Setting LLVM_HOST_TRIPLE propagates the information to a few more
places than if only setting LLVM_TARGET_ARCH and
LLVM_DEFAULT_TARGET_TRIPLE, while both of those settings get their
defaults implied from LLVM_HOST_TRIPLE if they're not overridden.

Diff Detail

Repository: rG LLVM Github Monorepo

Event Timeline

mstorsjo created this revision.Jan 23 2023, 1:52 PM

Herald added a project: Restricted Project. · View Herald TranscriptJan 23 2023, 1:52 PM

mstorsjo requested review of this revision.Jan 23 2023, 1:52 PM

Herald added a project: Restricted Project. · View Herald TranscriptJan 23 2023, 1:52 PM

I believe this is wrong?
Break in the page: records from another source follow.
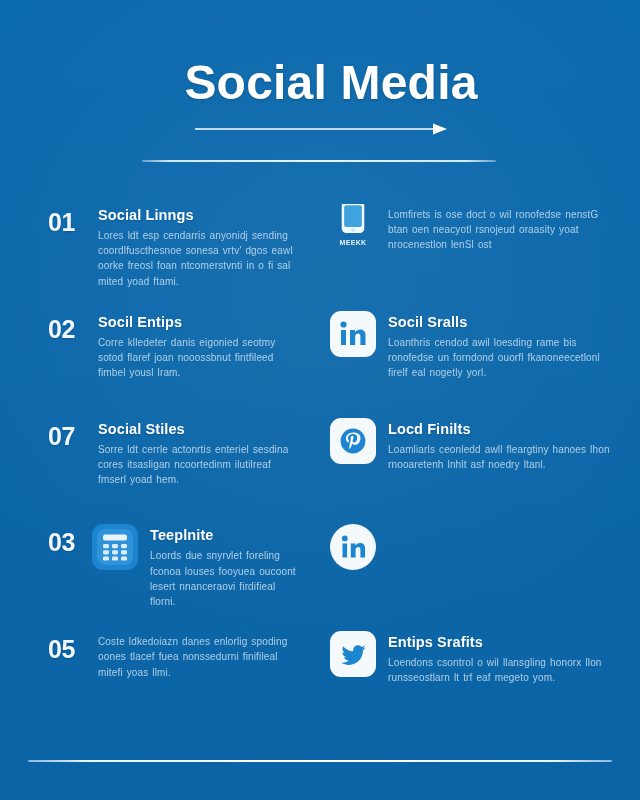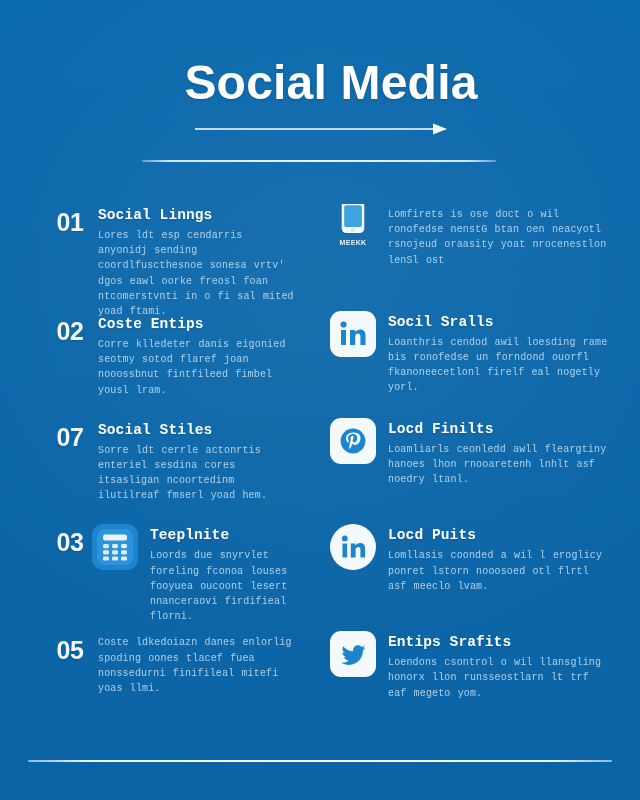"01" .entry-num { text-align: center -> none }
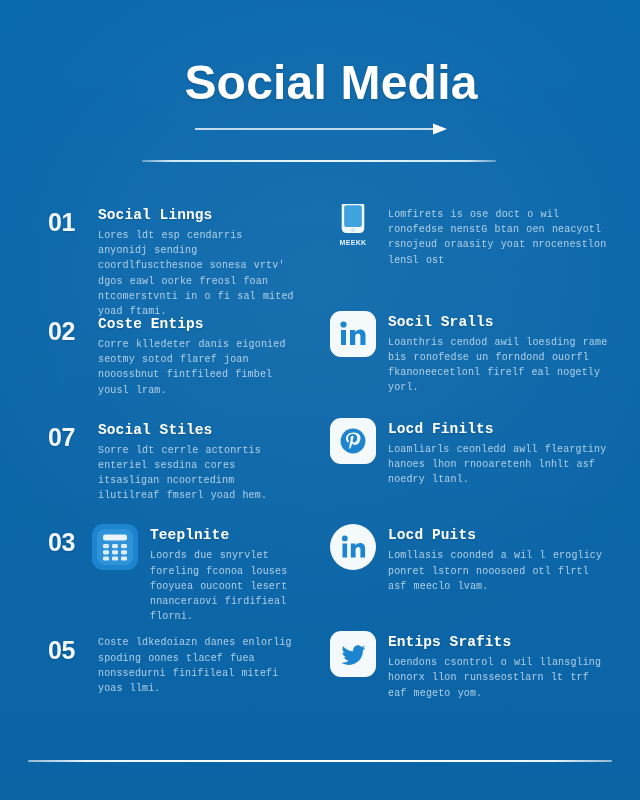"Social Linngs" .entry-body { font-family: Liberation Mono, monospace -> none }
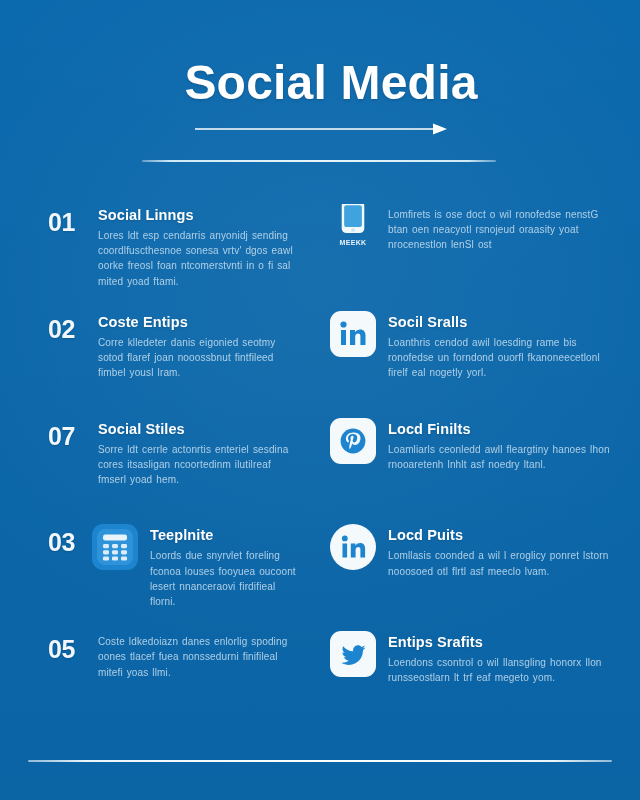"Coste Entips" div.entry-title { text: Coste -> Socil }
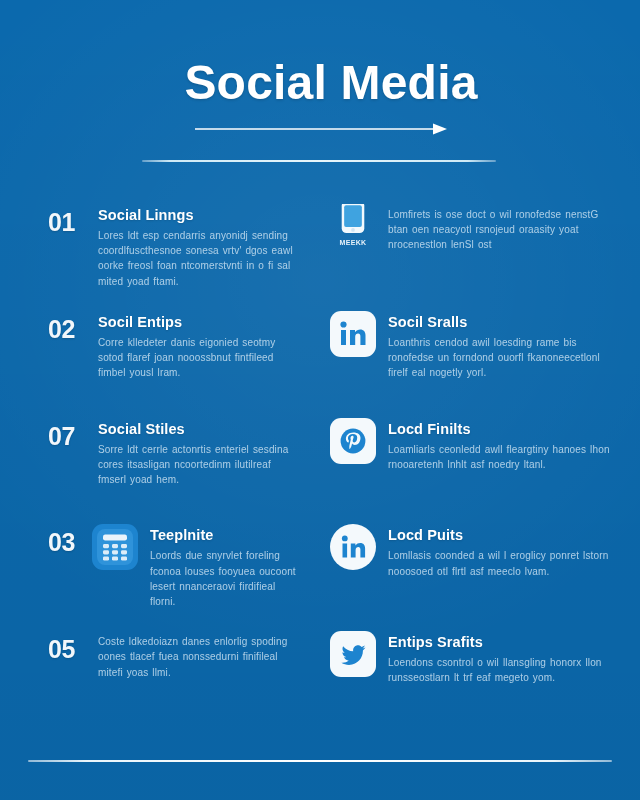"Locd Puits" div.entry-body { html: <div> <div>Locd Puits</div> <div>Lomllasis coonded a wil l eroglicy ponret lstorn nooosoed otl flrtl asf meeclo lvam.</div> </div> -> none }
You're specifying the host triple, i.e. the platform on which the (built) compiler should run.

tstellar added a subscriber: tstellar.Jan 23 2023, 2:20 PM

Neither the current doc, nor the proposed change are really always right, and they are doing different things.

The point of the existing option is to tell you how to setup the default target (the target implied when no target is specified) to be the native architecture of your cross target rather than the host (which is what it defaults to).

In theory, LLVM_HOST_TRIPLE should be inferable from the build configuration environment so you should never need to specify it explicitly.

In D142404#4074957, @barannikov88 wrote:

I believe this is wrong? You're specifying the host triple, i.e. the platform on which the (built) compiler should run.

Yes - but this whole article is about cross compiling LLVM so that the compiler itself will run on a different architecture. When doing that, AFAIK it's customary to tell the LLVM CMake build system what kind of triple it actually is running on, i.e. setting LLVM_HOST_TRIPLE is possibly relevant whenever cross compiling.

Then secondly, if you're on OS/arch X, and are cross compiling LLVM to run on OS/arch Y, then it's of course possible to give it a default target triple and for a third OS/arch Z - but as far as I understood this article, it's about a case where Y and Z are equal, i.e. running on whatever system, building LLVM to run on ARM, to generate code for ARM.

Plus, since LLVM_TARGET_ARCH is the target to use for JIT generation, it essentially needs to be the same architecture as the host on which LLVM is going to run, so it can't really be set to a wildly different arch anyway?

In D142404#4074961, @beanz wrote:

The point of the existing option is to tell you how to setup the default target (the target implied when no target is specified) to be the native architecture of your cross target rather than the host (which is what it defaults to).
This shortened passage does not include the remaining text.